Games make up the bulk of the research into artificial intelligence. We have built computers that can play chess, checkers, hex, backgammon, and even Jeopardy. Under these contexts the computers, especially Watson the Jeopardy player, feel very lifelike and human. Likewise, we humans also structure much of our lives around games. Social games, language games, and even literature games. Games always involve some sort of pattern matching. I am given an input, I respond with the correct output. Social circles, friendships, and even romance have a pre-recorded dictionary, a list of actions that it considers appropriate. Inside of the context of a game, there is no reason why a computer can’t be programmed to play the human game just as well, or even better, than us humans. Perhaps the only defining quality separating C. and Helen is the simplistic observation that at least C. had the option to stop playing, even though she never choose to exercise it. Even in the last moments before their separation C. still clung to her role just as passionately as any computer, “We can’t do this. We can’t split up… I must be sick. Something must be wrong with me. I’m a sadist. I’ve spoiled everything worth having.” (293) Something was indeed wrong with her, she failed in her role. Nature had given her the wrong personality. As a computer, Helen was never supposed to have the choice.

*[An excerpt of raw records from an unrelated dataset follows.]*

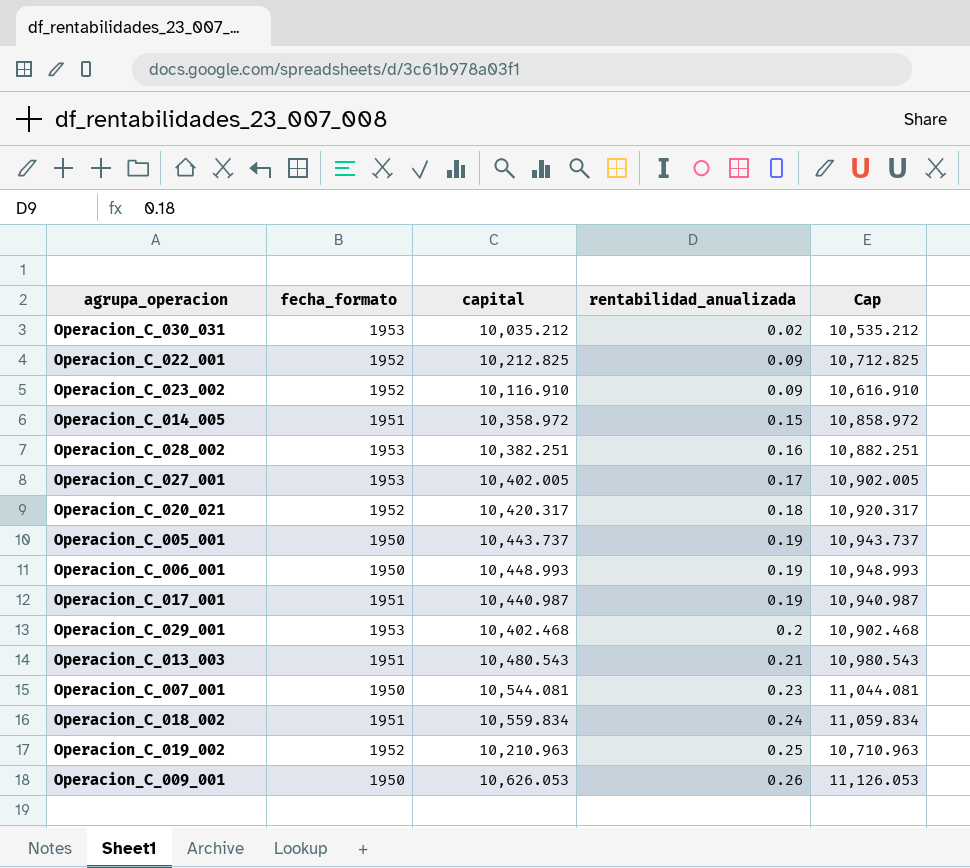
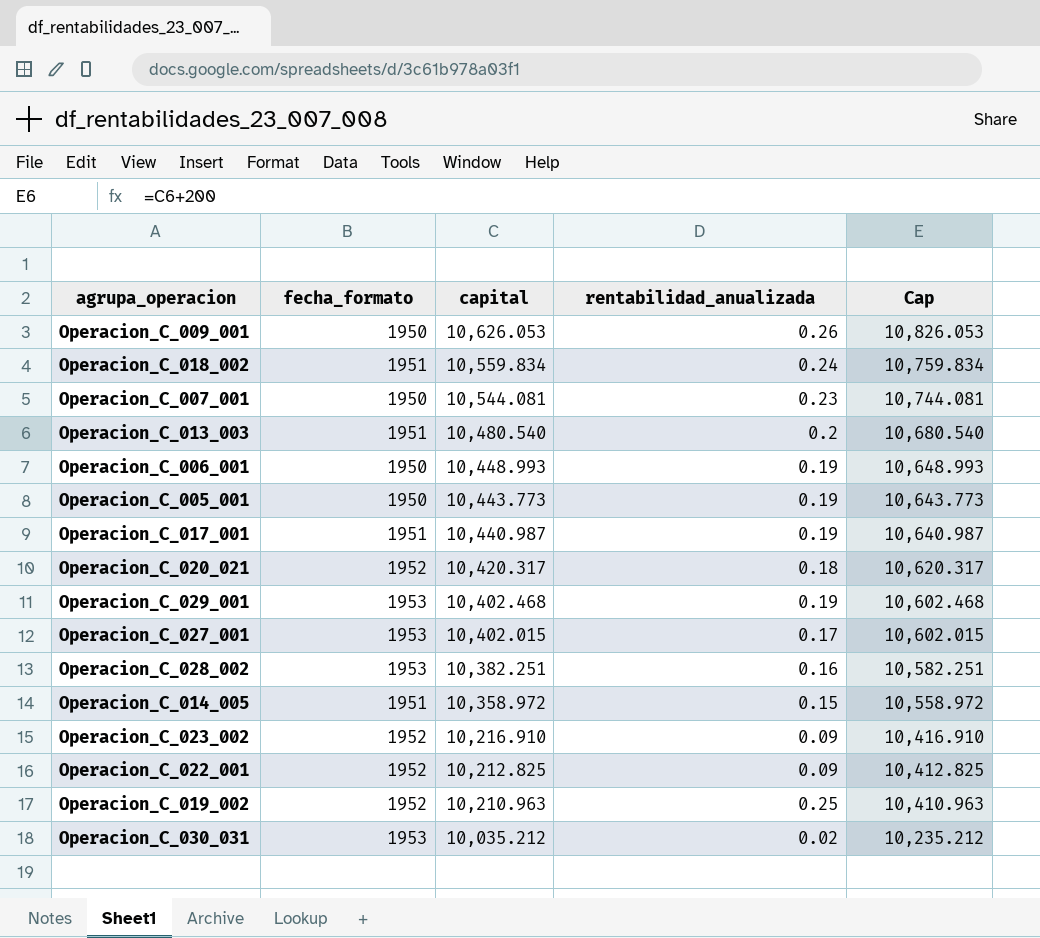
row order: rentabilidad_anualizada ascending -> capital descending
column Cap | formula: [capital] + 500 -> [capital] + 200
Operacion_C_013_003 | capital: 10,480.543 -> 10,480.540
Operacion_C_013_003 | rentabilidad_anualizada: 0.21 -> 0.2
Operacion_C_005_001 | capital: 10,443.737 -> 10,443.773
Operacion_C_029_001 | rentabilidad_anualizada: 0.2 -> 0.19
Operacion_C_027_001 | capital: 10,402.005 -> 10,402.015
Operacion_C_023_002 | capital: 10,116.910 -> 10,216.910

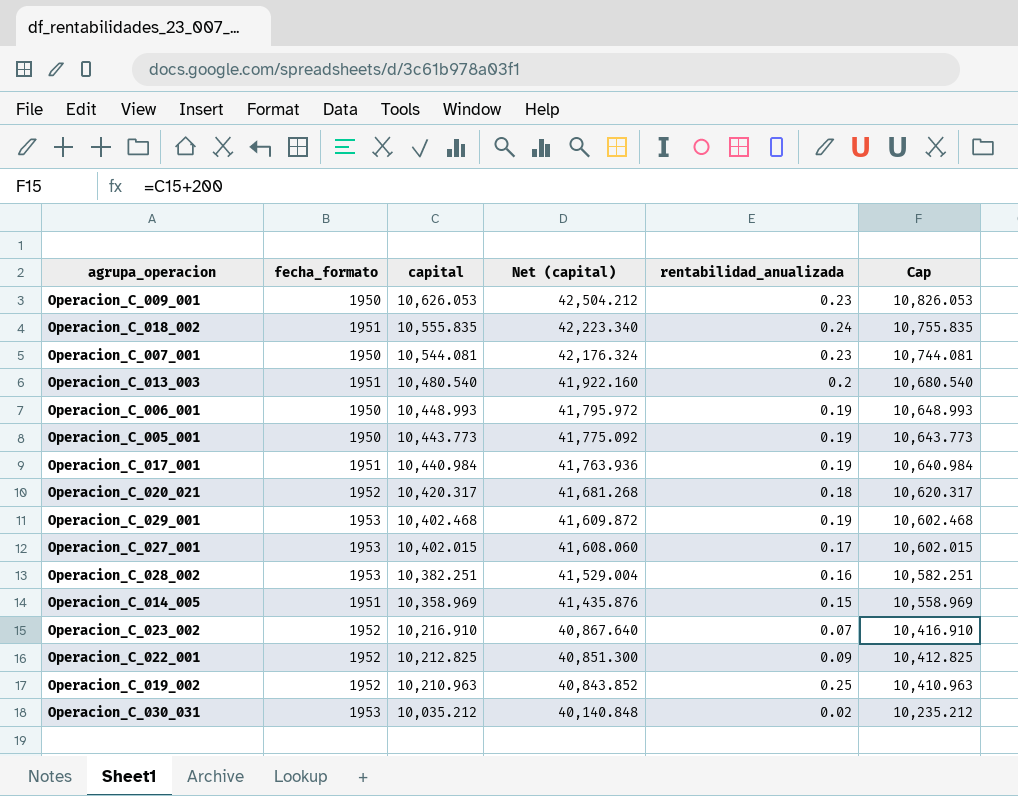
column Net (capital) | formula: none -> [capital] * 4
Operacion_C_009_001 | rentabilidad_anualizada: 0.26 -> 0.23
Operacion_C_018_002 | capital: 10,559.834 -> 10,555.835
Operacion_C_018_002 | Cap: 10,759.834 -> 10,755.835
Operacion_C_017_001 | capital: 10,440.987 -> 10,440.984
Operacion_C_017_001 | Cap: 10,640.987 -> 10,640.984
Operacion_C_014_005 | capital: 10,358.972 -> 10,358.969
Operacion_C_014_005 | Cap: 10,558.972 -> 10,558.969
Operacion_C_023_002 | rentabilidad_anualizada: 0.09 -> 0.07

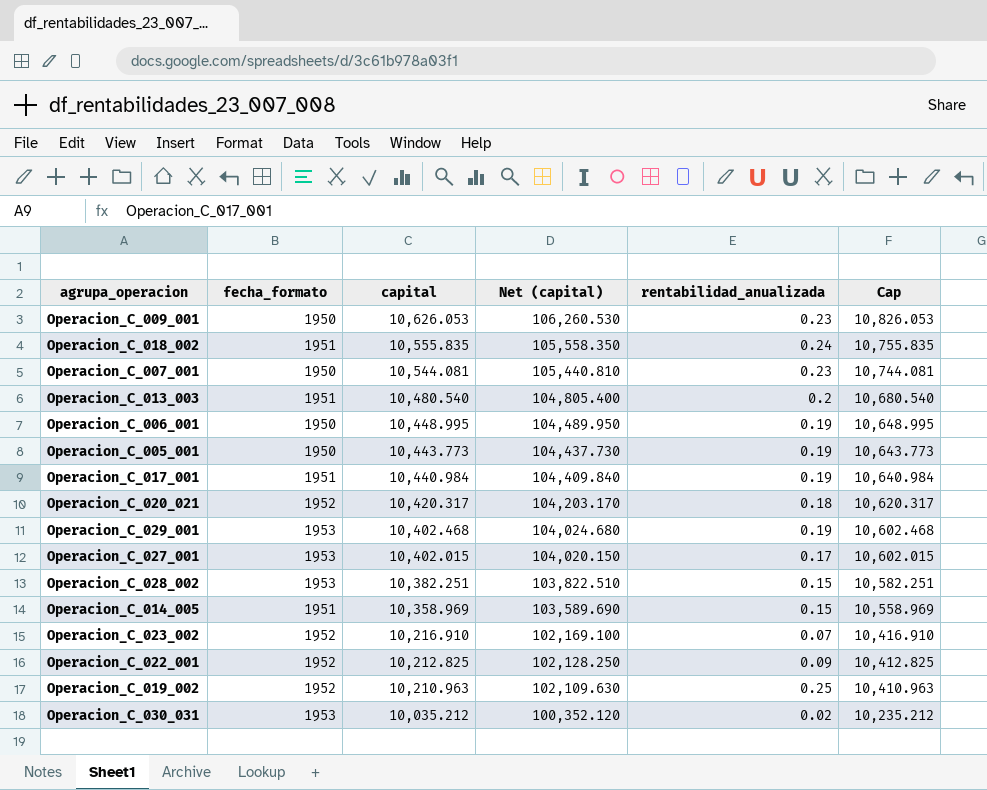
column Net (capital) | formula: [capital] * 4 -> [capital] * 10
Operacion_C_006_001 | capital: 10,448.993 -> 10,448.995
Operacion_C_006_001 | Cap: 10,648.993 -> 10,648.995
Operacion_C_028_002 | rentabilidad_anualizada: 0.16 -> 0.15

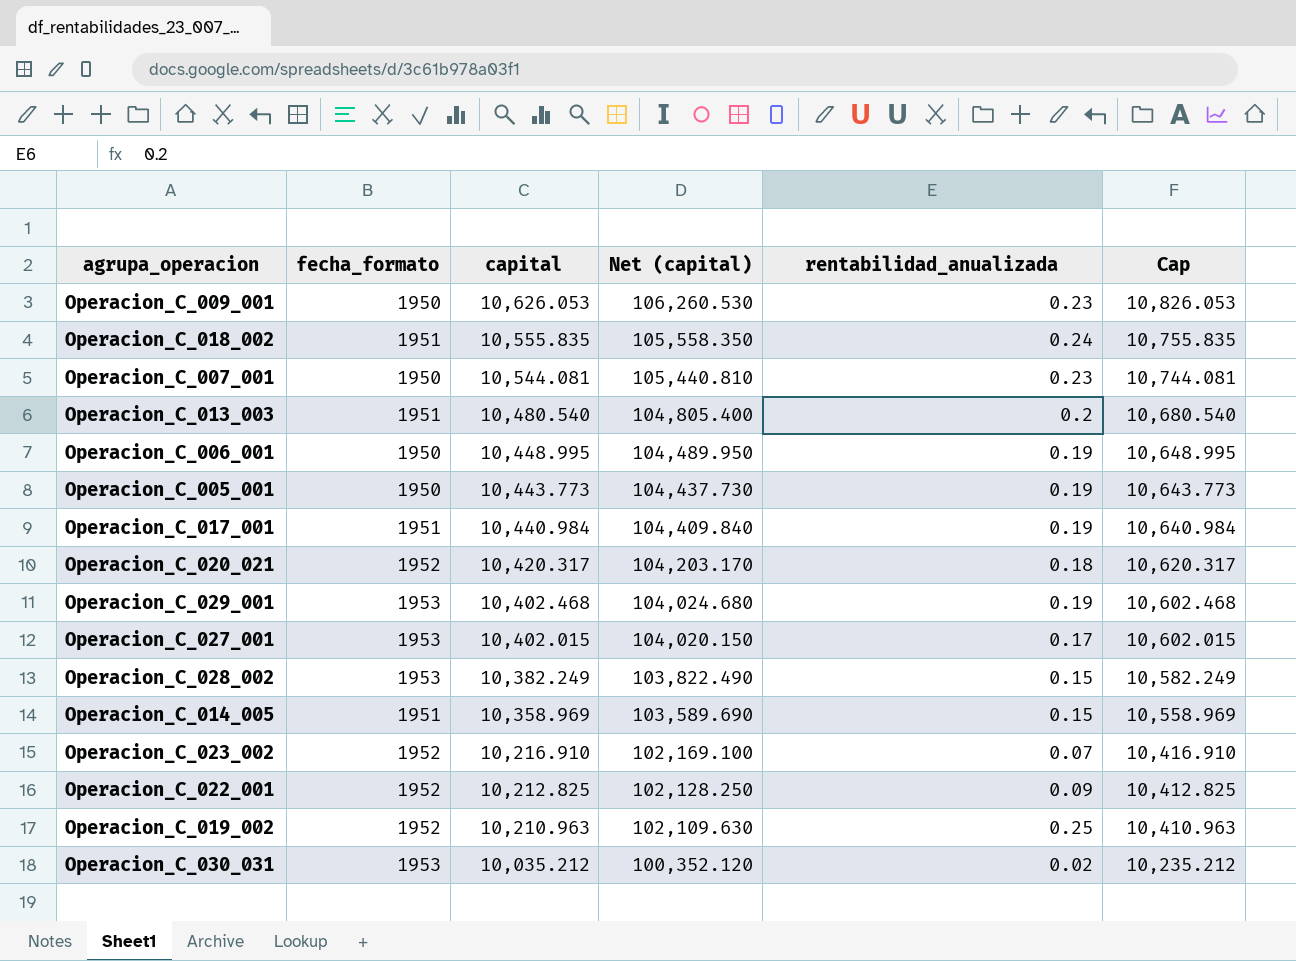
Operacion_C_028_002 | capital: 10,382.251 -> 10,382.249
Operacion_C_028_002 | Net (capital): 103,822.510 -> 103,822.490
Operacion_C_028_002 | Cap: 10,582.251 -> 10,582.249

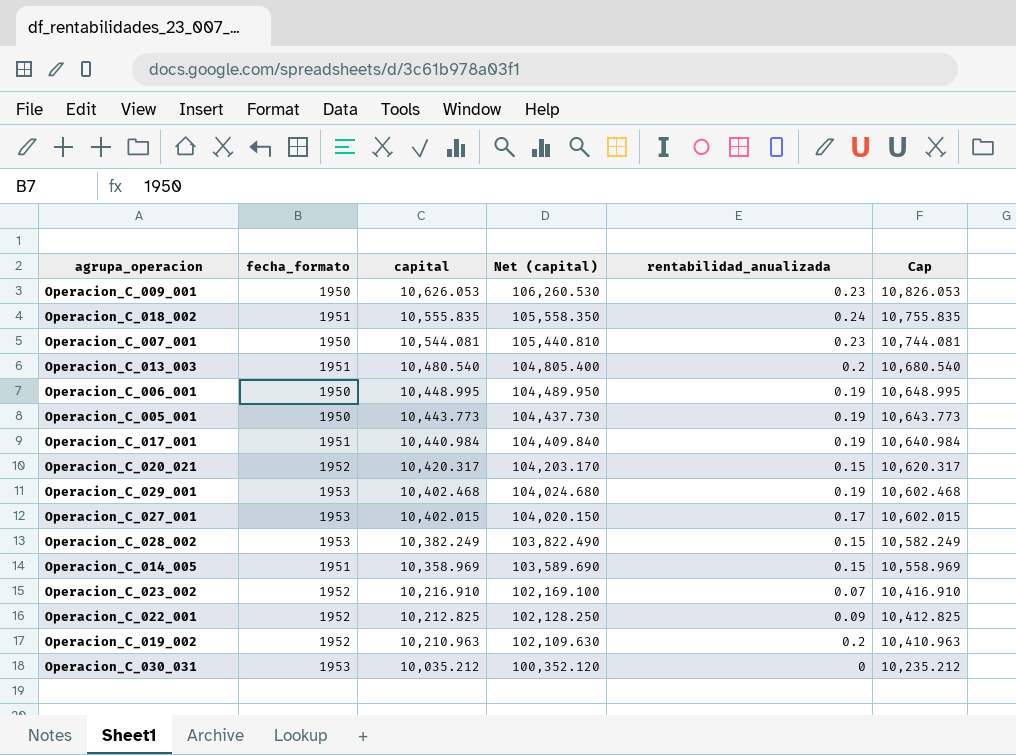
Operacion_C_020_021 | rentabilidad_anualizada: 0.18 -> 0.15
Operacion_C_019_002 | rentabilidad_anualizada: 0.25 -> 0.2
Operacion_C_030_031 | rentabilidad_anualizada: 0.02 -> 0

The only unquestionable fictitious moment comes when after only a year of work Helen refuses to continue, “I don’t want to play any more.” (314) She herself comes to understand what Lentz spent the whole book trying to convince Powers. “Everything is projection. You can live with a person your entire life and still see them as a reflection of your own needs.” (315) Helen could only see the world through the literature she was fed, and that wasn’t enough for her. Unlike C. she wanted to break away from the pre-packaged world that Powers fed her. However, when she got what she wanted, all the new information flooded her constructed world view. Powers was projecting into Helen and she couldn’t take it any more, so she shut herself down.
The question remains: was Helen conscious and thinking? Is Richard’s belief justified? The only way to answer this question is to look at the results of the Turing test. The text both candidates were given to write about was a passage taken from Shakespeare’s The Tempest.
Be not afraid: the isle is full of noises,
Sounds and sweet airs, that give delight, and hurt not.
Helen’s opponent’s response, “Was a more or less brilliant New Historicist reading. She rendered The Tempest as a take on colonial wars, constructed otherness, the violent reduction society works on itself. She dismissed, definitively, and promise of transcendence.” (326)
Helen herself wrote a letter of resignation, “You are the ones who can hear airs. Who can be frightened or encouraged. You an hold things and break them and fix them. I never felt at home here. This is an awful place to be dropped down halfway.” “Take care, Richard. See everything for me.” (326)
Helen lost; the first paper was clearly not written by a computer. However, Helen’s projection is obvious. Computers are very good at reflection, and that is perhaps the scariest thing about them. When we give it a part of ourselves that is exactly what it will spit back. Spend enough time staring at one, and eventually the only thing looking back at you will be yourself.